Il a été mis au jour en Géorgie par une équipe de paléontologues. Sa physionomie soulève des questions sur les catégories d'Homo jusque-là définies, donc sur nos ancêtres.

Article rédigé par Julie Rasplus
France Télévisions
Publié Mis à jour
Temps de lecture : 7min
Le crâne 5 a été découvert par les paléontologues sur le site géorgien de Dmanisi, en 2005.  (GEORGIAN NATIONAL MUSEUM / AFP)

Sa découverte date de 2005, mais elle n’a été dévoilée au grand jour que jeudi 17 octobre, dans un article publié dans la revue scientifique Science (en anglais). Un crâne vieux de 1,8 million d'années a été mis au jour sur le gisement de Dmanisi, en Géorgie. Sa découverte agite la communauté scientifique en raison des questions qu'elle soulève sur les hypothèses développées jusque-là concernant nos ancêtres. Pourquoi passionne-t-elle autant ? Est-elle si importante ? Eléments de réponse. 

Oui, il est très bien conservé

Le "crâne 5", comme les chercheurs l'ont baptisé, fait date en raison de son incroyable état de conservation. C'est un "magnifique fossile", s'exclame Jean-Jacques Jaeger, professeur de paléontologie émérite à l'université de Poitiers (Vienne), interrogé par francetv info. "On a rarement trouvé des fossiles aussi complets et anciens", renchérit Antoine Balzeau, paléoanthropologue au CNRS et au Muséum d'histoire naturelle de Paris.
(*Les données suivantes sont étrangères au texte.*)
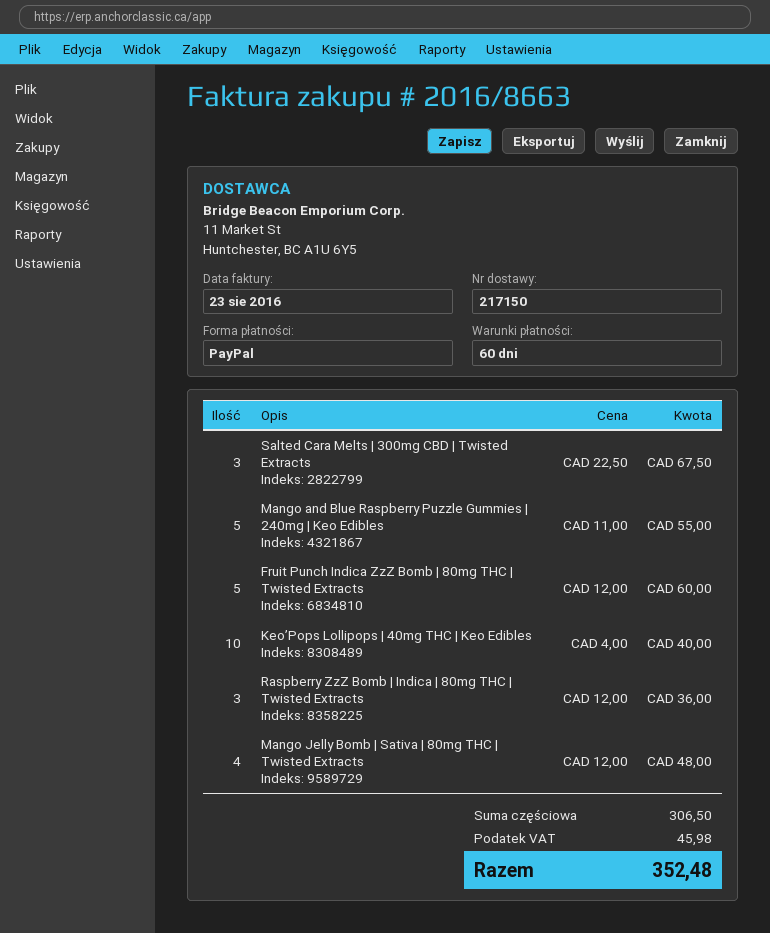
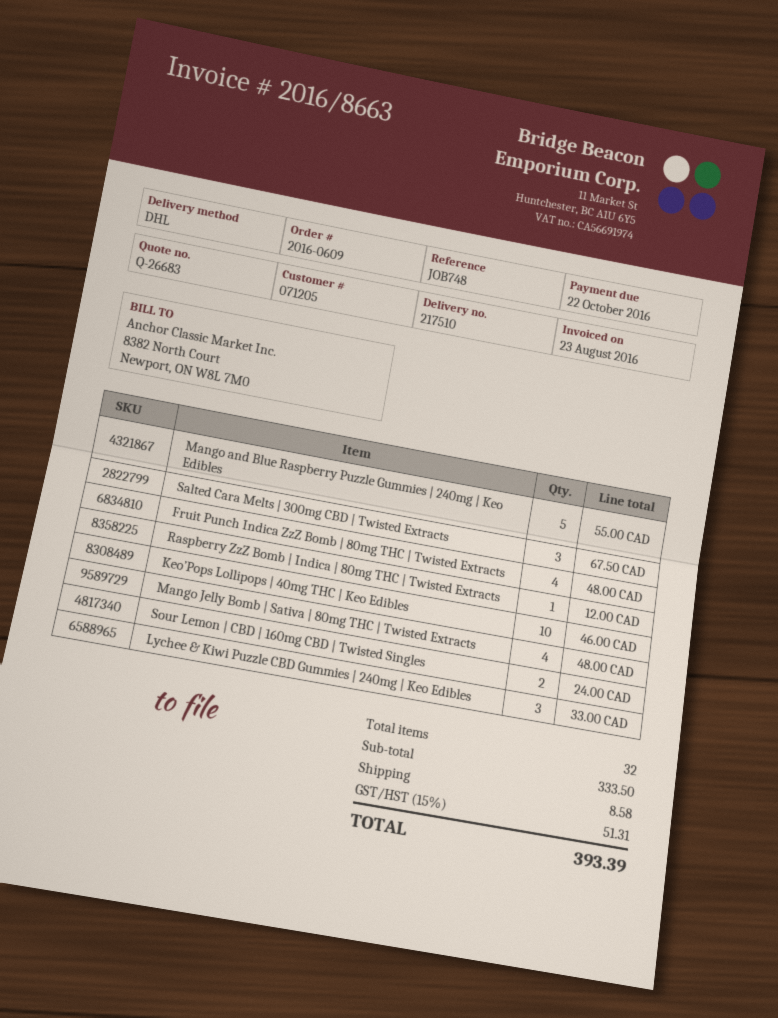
delivery note number: 217150 -> 217510
Fruit Punch Indica ZzZ Bomb | 80mg THC | Twisted Extracts: 5 for 60.00 -> 4 for 48.00
Keo’Pops Lollipops | 40mg THC | Keo Edibles: 10 for 40.00 -> 10 for 46.00
Raspberry ZzZ Bomb | Indica | 80mg THC | Twisted Extracts: 3 for 36.00 -> 1 for 12.00
Sour Lemon | CBD | 160mg CBD | Twisted Singles: none -> 2 for 24.00
Lychee & Kiwi Puzzle CBD Gummies | 240mg | Keo Edibles: none -> 3 for 33.00
subtotal: 306.50 -> 333.50
shipping: none -> 8.58
tax: 45.98 -> 51.31
total: 352.48 -> 393.39

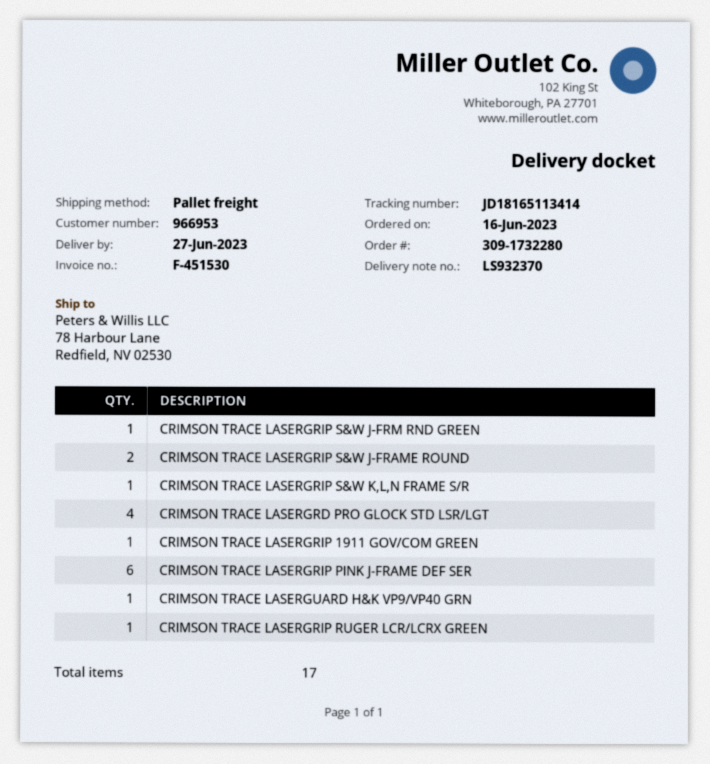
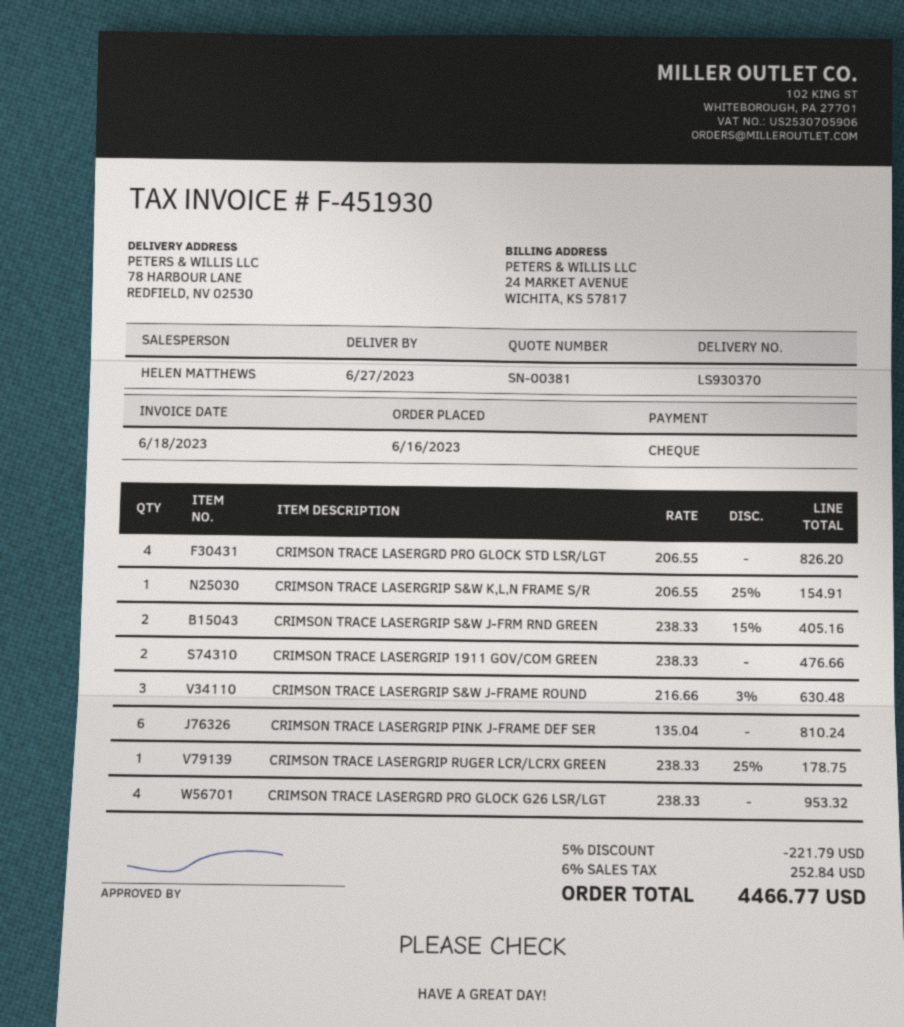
delivery note number: LS932370 -> LS930370
invoice number: F-451530 -> F-451930
CRIMSON TRACE LASERGRIP S&W J-FRM RND GREEN: 1 -> 2
CRIMSON TRACE LASERGRIP S&W J-FRAME ROUND: 2 -> 3
CRIMSON TRACE LASERGRIP 1911 GOV/COM GREEN: 1 -> 2
CRIMSON TRACE LASERGUARD H&K VP9/VP40 GRN: 1 -> none
CRIMSON TRACE LASERGRD PRO GLOCK G26 LSR/LGT: none -> 4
Lors de leurs recherches, les scientifiques retrouvent en effet bien plus souvent des dents ou des fragments crâniens que des faces entières, comme c'est le cas ici. "Il s'agit sans doute du plus beau fossile de la période. C'est le côté vraiment exceptionnel de cette découverte", s'émerveille encore Antoine Balzeau, contacté par francetv info. 

Oui, il présente des singularités

Le fossile, attribué à un mâle du genre Homo, présente une "face massive, vraiment impressionnante", selon Antoine Balzeau. Mais ce n'est pas l'essentiel. Ce crâne présente "une arcade sourcilière extrêmement proéminente et un maxillaire projeté vers l'avant. Le tout associé à un petit cerveau et de grandes dents"décrit Jean-Jacques Jaeger. 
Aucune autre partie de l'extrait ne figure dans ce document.